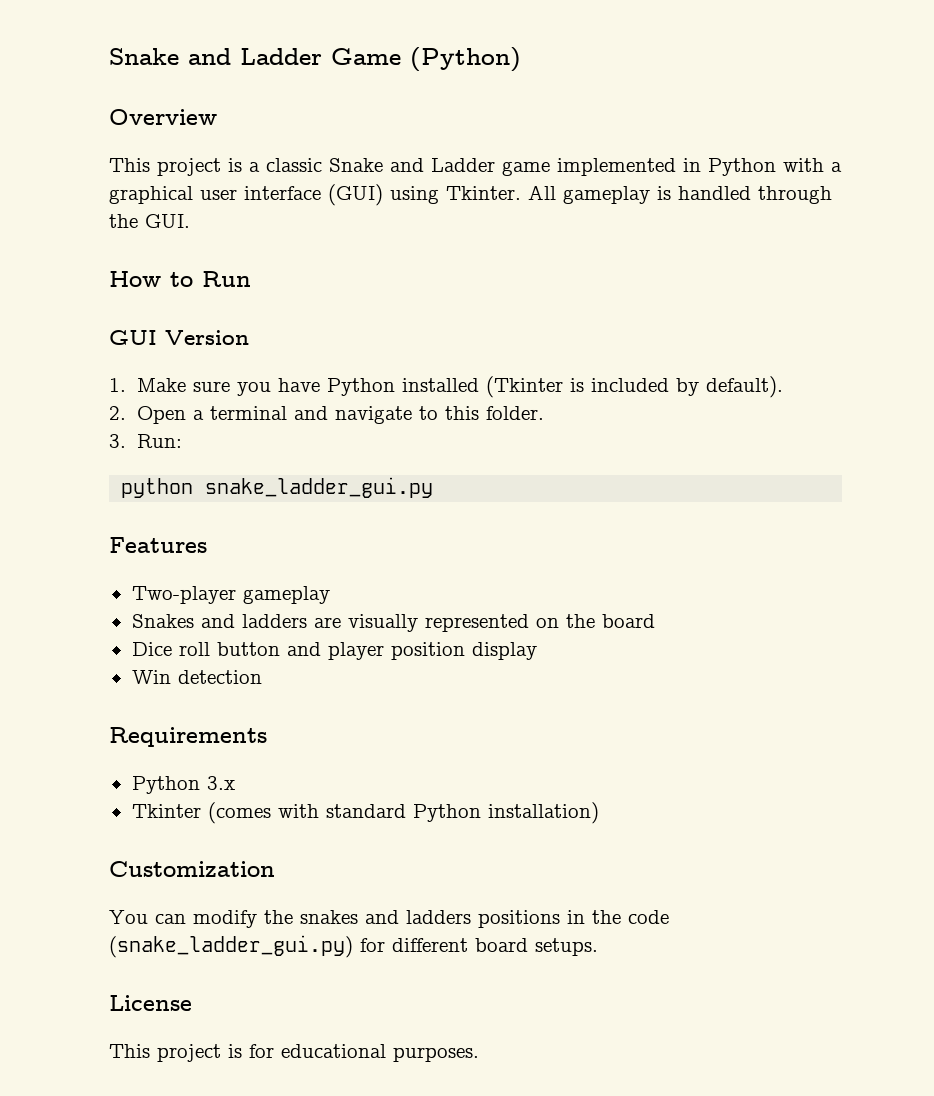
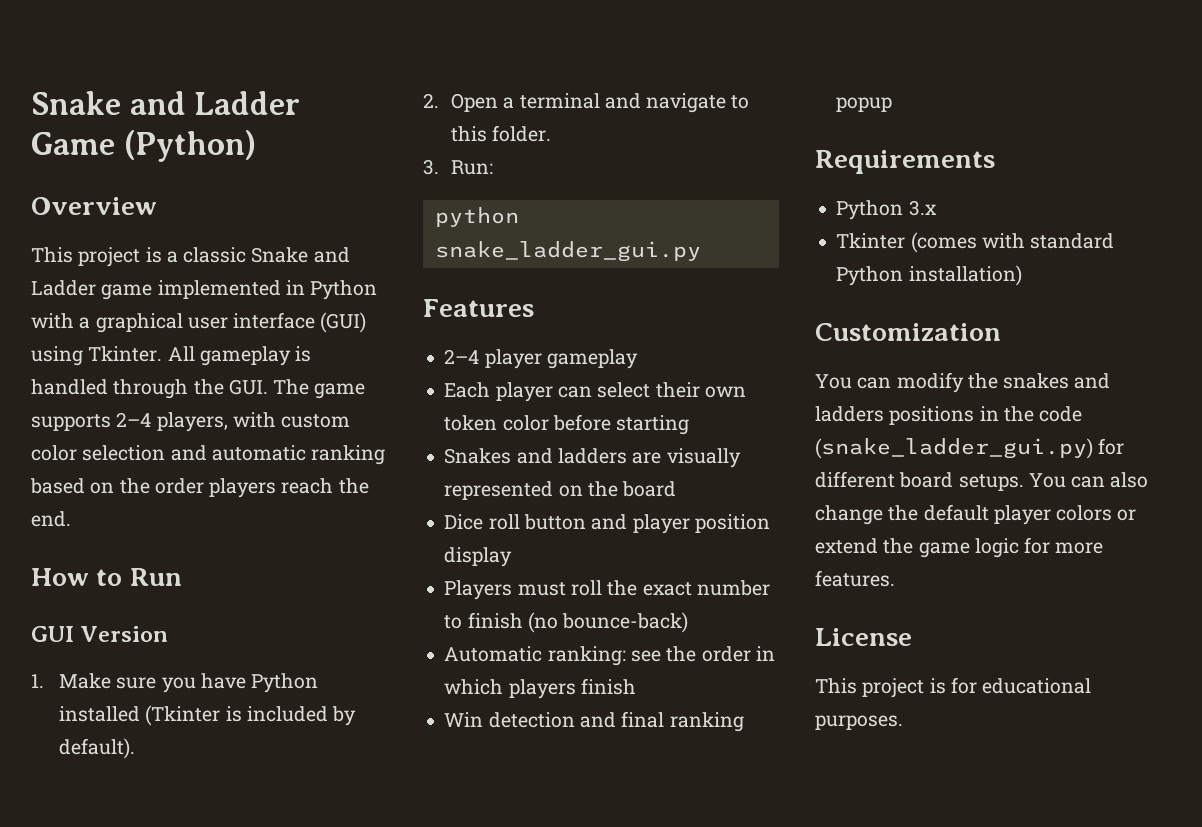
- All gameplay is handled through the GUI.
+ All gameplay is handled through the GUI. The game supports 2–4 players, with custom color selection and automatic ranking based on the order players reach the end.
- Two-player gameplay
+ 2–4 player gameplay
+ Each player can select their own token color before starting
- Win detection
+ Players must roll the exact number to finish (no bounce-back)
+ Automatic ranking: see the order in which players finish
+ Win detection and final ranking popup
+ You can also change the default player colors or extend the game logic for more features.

-=-=-=-=-

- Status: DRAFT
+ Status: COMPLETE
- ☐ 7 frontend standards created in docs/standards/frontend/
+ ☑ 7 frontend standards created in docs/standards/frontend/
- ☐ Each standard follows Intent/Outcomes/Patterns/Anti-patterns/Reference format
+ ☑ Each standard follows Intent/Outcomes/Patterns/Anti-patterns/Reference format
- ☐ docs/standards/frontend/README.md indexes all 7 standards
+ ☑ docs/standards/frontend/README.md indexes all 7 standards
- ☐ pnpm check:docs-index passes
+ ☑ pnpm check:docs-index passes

-=-=-=-=-

Look above for the line holding "which players finish". Print it and every line after it, exactly, through the line holding "for more features.".

EXERCISE SOLUTION:
+ Automatic ranking: see the order in which players finish
+ Win detection and final ranking popup
+ You can also change the default player colors or extend the game logic for more features.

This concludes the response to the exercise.